Decisão técnica impede avanço do projeto termelétrico em Ceilândia, citando riscos ao Cerrado, à saúde da população e à segurança hídrica do DF
O Instituto Brasileiro do Meio Ambiente e dos Recursos Naturais Renováveis (Ibama) indeferiu nesta quinta-feira (16/10) a licença prévia da Usina Termelétrica (UTE) Brasília, de responsabilidade da Termo Norte Energia Ltda., planejada para operar a gás natural em Ceilândia (DF). A decisão, baseada no parecer técnico nº 132/2025, conclui que o empreendimento apresenta inviabilidade ambiental e locacional, encerrando a etapa inicial do licenciamento e impedindo o projeto de disputar leilões de energia.
O documento cita riscos à qualidade do ar, à disponibilidade de água e ao ecossistema do rio Melchior, além de potenciais impactos sobre áreas residenciais e uma escola pública próxima ao terreno previsto para a instalação. Segundo o projeto, a unidade escolar seria demolida.
De acordo com o parecer, a usina teria capacidade de 1.470 megawatts e demandaria a supressão de 31,91 hectares de vegetação nativa do Cerrado, com captação de 110 mil litros de água por hora e lançamento de efluentes no rio Melchior. O estudo também estima emissões anuais de 4,7 milhões de toneladas de CO2 equivalente, o que agravaria a poluição atmosférica em uma região densamente habitada. O órgão destaca ainda que o projeto se baseia em outorgas hídricas e estudos de 2012, considerados desatualizados, e em um licenciamento de gasoduto vencido há mais de seis anos.
Mobilização
O indeferimento ocorre após meses de mobilização de moradores e organizações ambientais do Distrito Federal, que questionavam a viabilidade técnica e social do projeto. Em junho, uma audiência pública foi suspensa após manifestações contrárias no Centro Cultural de Samambaia.
O movimento #XôTermelétrica, que reúne entidades como o Instituto Internacional Arayara e o Observatório do Petróleo e Gás (OPG), acompanhou o processo de licenciamento desde o início. “O Ibama tomou esta decisão técnica graças à pressão das comunidades de Ceilândia, Samambaia e Sol Nascente”, afirmou John Wurdig, gerente de Transição Energética da Arayara.
O parecer também levou em conta a crise hídrica enfrentada pelo Distrito Federal em 2024, quando o rio Melchior apresentou uma das menores vazões em décadas. O órgão avaliou que a instalação de uma termelétrica no local poderia agravar o estresse hídrico e comprometer a qualidade ambiental da região. A ausência de garantias sobre o fornecimento de gás natural e a suspensão do Leilão de Reserva de Capacidade (LRCAP) de 2025 também pesaram na decisão, reduzindo a viabilidade econômica do empreendimento.
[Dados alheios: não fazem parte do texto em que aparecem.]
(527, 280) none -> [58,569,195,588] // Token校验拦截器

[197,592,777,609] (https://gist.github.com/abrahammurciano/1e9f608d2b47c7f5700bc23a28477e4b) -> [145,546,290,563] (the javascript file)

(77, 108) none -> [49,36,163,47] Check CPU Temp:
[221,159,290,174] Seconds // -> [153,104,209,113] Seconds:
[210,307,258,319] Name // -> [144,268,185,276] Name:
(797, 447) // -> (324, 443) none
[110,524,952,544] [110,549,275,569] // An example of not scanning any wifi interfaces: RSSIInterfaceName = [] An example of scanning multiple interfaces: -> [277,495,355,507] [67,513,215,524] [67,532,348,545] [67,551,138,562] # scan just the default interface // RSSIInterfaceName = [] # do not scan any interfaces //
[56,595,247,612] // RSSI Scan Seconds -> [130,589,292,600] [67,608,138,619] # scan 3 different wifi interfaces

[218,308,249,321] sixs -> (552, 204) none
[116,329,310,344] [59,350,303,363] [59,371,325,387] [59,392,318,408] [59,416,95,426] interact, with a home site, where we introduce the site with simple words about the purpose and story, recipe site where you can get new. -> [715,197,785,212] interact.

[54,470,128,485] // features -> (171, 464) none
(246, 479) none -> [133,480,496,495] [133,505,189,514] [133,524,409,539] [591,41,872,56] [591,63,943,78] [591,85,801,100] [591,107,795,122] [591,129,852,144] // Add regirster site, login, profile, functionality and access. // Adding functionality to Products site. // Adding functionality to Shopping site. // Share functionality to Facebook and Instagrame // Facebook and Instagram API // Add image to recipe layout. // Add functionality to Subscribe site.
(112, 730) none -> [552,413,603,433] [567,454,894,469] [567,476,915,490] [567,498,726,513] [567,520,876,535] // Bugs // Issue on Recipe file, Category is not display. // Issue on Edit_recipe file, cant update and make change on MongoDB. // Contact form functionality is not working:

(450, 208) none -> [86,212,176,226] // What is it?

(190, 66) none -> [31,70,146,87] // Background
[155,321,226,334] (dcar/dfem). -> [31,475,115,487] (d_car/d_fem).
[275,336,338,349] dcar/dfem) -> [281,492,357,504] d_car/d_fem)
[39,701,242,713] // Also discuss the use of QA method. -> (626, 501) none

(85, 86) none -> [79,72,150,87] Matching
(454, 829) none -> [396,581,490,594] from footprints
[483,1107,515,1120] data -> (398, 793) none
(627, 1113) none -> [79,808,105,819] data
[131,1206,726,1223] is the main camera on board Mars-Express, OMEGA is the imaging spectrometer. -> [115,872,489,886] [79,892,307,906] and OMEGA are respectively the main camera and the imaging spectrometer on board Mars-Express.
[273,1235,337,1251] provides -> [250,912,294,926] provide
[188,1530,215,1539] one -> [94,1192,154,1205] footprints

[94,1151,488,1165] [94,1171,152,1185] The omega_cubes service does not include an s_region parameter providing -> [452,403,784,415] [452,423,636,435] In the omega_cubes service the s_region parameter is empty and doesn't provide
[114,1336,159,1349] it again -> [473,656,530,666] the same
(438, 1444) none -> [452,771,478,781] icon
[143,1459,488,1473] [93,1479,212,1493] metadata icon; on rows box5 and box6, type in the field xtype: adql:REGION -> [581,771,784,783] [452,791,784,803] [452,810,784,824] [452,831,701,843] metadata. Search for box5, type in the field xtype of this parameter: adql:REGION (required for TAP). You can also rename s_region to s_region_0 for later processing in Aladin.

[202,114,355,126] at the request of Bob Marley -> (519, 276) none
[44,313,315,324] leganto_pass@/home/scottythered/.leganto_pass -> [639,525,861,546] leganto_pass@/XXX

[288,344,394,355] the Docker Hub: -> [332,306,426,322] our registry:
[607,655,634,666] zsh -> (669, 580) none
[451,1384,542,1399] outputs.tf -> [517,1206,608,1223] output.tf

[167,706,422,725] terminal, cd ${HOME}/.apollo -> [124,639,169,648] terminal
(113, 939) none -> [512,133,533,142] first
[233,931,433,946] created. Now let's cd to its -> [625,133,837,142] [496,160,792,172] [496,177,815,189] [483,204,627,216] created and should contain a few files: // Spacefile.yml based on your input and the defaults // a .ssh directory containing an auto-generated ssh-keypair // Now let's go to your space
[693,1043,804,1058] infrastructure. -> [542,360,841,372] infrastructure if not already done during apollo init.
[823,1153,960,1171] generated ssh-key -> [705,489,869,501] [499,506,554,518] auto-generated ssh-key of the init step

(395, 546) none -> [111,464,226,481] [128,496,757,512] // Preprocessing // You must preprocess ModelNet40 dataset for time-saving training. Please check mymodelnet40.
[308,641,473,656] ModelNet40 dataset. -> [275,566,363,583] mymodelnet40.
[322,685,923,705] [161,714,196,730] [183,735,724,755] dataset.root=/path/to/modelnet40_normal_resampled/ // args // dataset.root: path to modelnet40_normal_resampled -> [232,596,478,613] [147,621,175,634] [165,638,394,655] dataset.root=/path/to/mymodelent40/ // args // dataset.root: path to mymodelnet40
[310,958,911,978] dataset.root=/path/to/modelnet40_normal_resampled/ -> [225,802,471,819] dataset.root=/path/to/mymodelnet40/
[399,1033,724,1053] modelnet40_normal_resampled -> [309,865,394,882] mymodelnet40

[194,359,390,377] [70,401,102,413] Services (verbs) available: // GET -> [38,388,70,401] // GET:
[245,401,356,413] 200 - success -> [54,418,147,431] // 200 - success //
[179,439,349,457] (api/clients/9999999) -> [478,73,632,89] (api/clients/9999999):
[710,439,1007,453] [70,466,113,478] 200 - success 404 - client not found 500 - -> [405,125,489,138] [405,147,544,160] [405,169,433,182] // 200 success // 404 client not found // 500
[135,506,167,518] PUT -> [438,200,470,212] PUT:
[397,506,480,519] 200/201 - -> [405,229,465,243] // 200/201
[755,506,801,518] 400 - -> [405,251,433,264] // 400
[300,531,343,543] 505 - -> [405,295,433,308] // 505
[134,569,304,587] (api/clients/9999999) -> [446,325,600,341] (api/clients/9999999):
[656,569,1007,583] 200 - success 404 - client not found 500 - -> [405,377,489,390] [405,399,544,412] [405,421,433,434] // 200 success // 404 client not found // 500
O projeto da Termo Norte Energia integra um conjunto de quatro usinas termelétricas previstas para o Centro-Oeste, todas associadas ao Gasoduto Brasil Central (TGBC), com mais de 900 quilômetros de extensão entre São Carlos (SP) e Brasília. Segundo o parecer, a dependência dessa infraestrutura, ainda sem licenciamento válido, compromete o planejamento e a segurança de suprimento energético.
Em nota, o diretor técnico da Arayara e conselheiro do Conselho Nacional do Meio Ambiente (Conama), Juliano Bueno, disse que a decisão “evita um impacto ambiental e social significativo no Distrito Federal”. Ele defendeu que o debate sobre a expansão de termelétricas na matriz energética nacional deve considerar os compromissos de transição energética e as condições hídricas locais.
Por nota, a UTE Brasília confirmou ao Correio ter recebido o parecer técnico emitido pela Diretoria de Licenciamento Ambiental (Dilic) do Ibama e está avaliando detalhadamente seu conteúdo, bem como os fundamentos apresentados pelo órgão. “A partir desta análise, a companhia irá definir as medidas cabíveis dentro do prazo legal e, caso necessário, apresentará recurso conforme previsto na legislação vigente”, finaliza o comunicado.